What I have learned from all of this, is what I wrote down above: to speak out more, to trust my own gut feelings. This thread has also helped me to see things a lot clearer. And for this, I thank you anita.
January 28, 2019 at 7:36 am #277335AnonymousGuestDear Lily:
You are welcome.
“People are not just black and white, good or bad. Sometimes he was very sweet and genuine”- I am sure he was. Everyone is sometimes sweet and genuine, I don’t have a reason to think K was an exception.
But when a person repeatedly doesn’t answer your messages, this is a pattern of behavior that the sometimes-very-sweet-and-genuine times don’t make up for. When interacting with others and getting to know others we have to watch for patterns of behaviors, behaviors that repeat themselves. If such behaviors are dishonest, unkind, even rude and cruel, better reject those people from our personal lives. Don’t you think?
anita
January 28, 2019 at 8:23 am #277347LilyParticipantDear anita,
you are right. I guess with time I will be able to get over it, especially when there will be no new messages from him. Sometimes I try to understand others too much. But it’s useless. I should either ask them directly about their behaviour, or if they disrespect me repeatedly, let them go.
January 28, 2019 at 8:40 am #277349AnonymousGuestDear Lily:
If a person disrespects you repeatedly, let him go, don’t have him in your life.
Every person is born good, every child is eager to please the adults in his life.
You can see this part at times in any person’s face, or voice, even in old age. You get glimpses of that child inside. But when that child inside is locked in a person who chooses to disrespect you, what can you do?
You can’t extract that child out of the disrespecting adult and give him an alternative good childhood so that he grows up into a good, respectful adult in an alternative universe.

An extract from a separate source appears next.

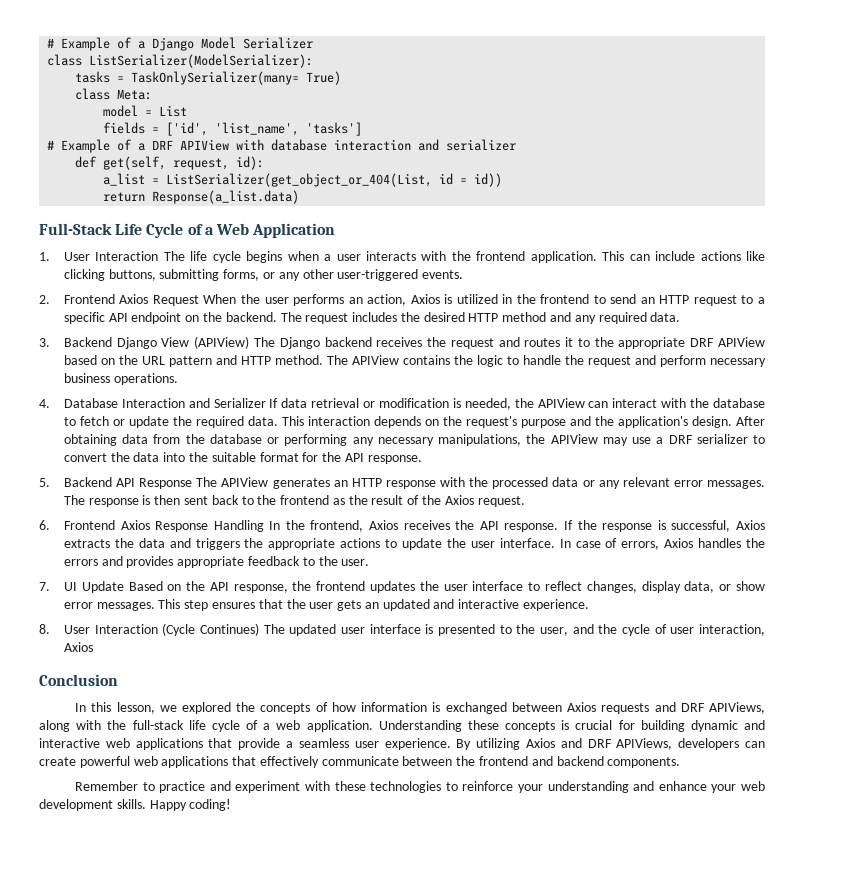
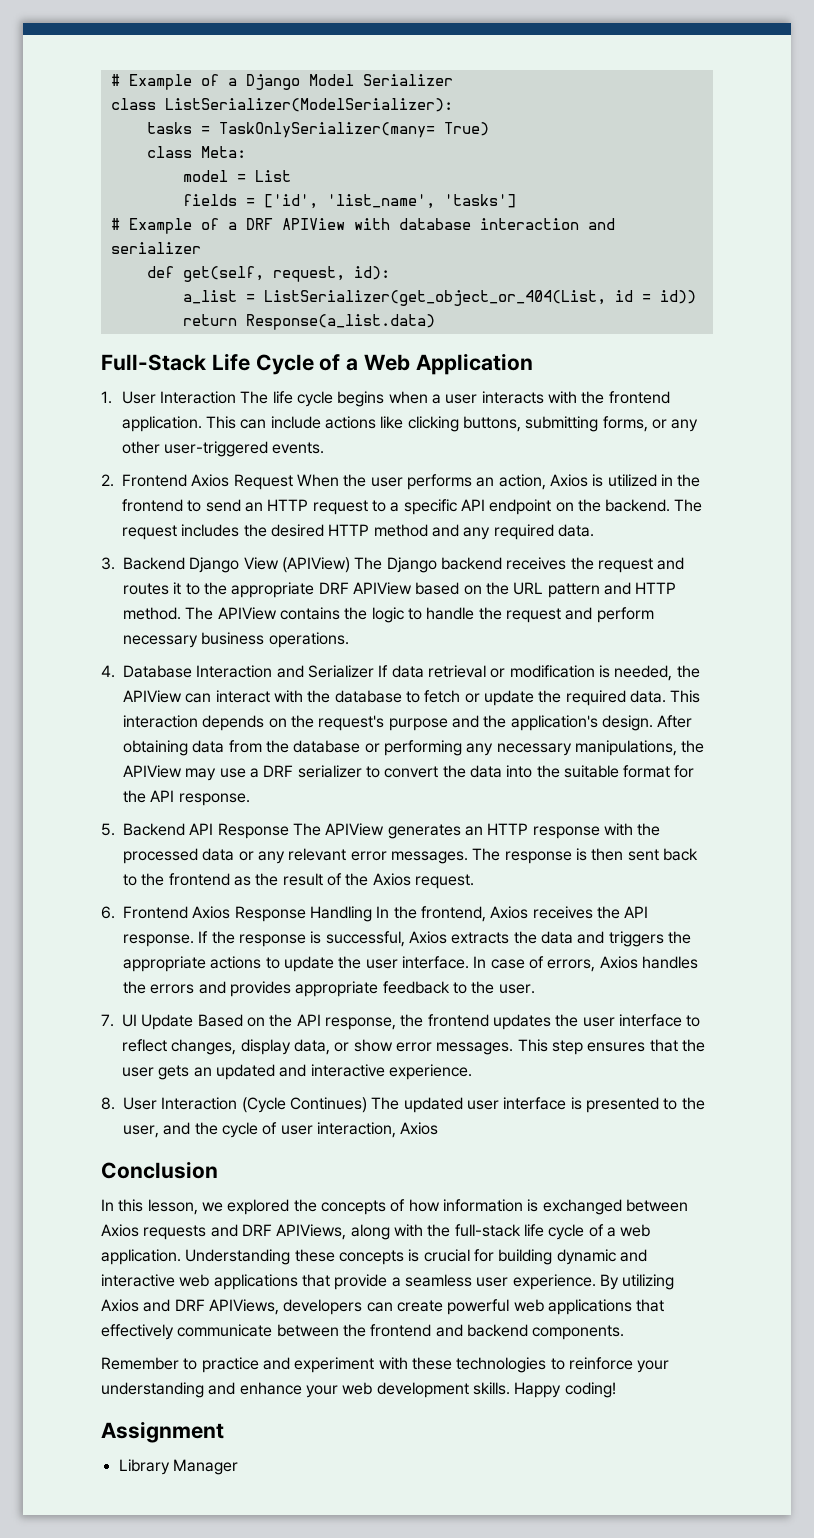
+ Assignment
+ Library Manager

You have to deal with the adult in front of you. When you see these glimpses of the child locked inside, it is so very sad, but there is nothing you or I can do about it. It is sad, isn’t it.
anita
January 28, 2019 at 11:14 pm #277505LilyParticipantDear anita,
in any case, it is over now. I still think a lot about him, I am still sad. But it will get better with time.
Now it’s time to work on my other problems. And there is still a lot of work to do there.
Thank you for your help and support!
January 29, 2019 at 5:52 am #277537AnonymousGuestDear Lily:
You are welcome. Remember that you can post anytime you want. You can not post for a week, a month, for as long as you wish, then come back to your thread (or start a new one) when you feel like it. Or you can post tomorrow. I will reply to you when you do post. I hope life gets better and better for you!
anita
January 29, 2019 at 7:53 am #277573LilyParticipantThank, you, anita!
January 29, 2019 at 8:06 am #277583AnonymousGuestYou are welcome, Lily.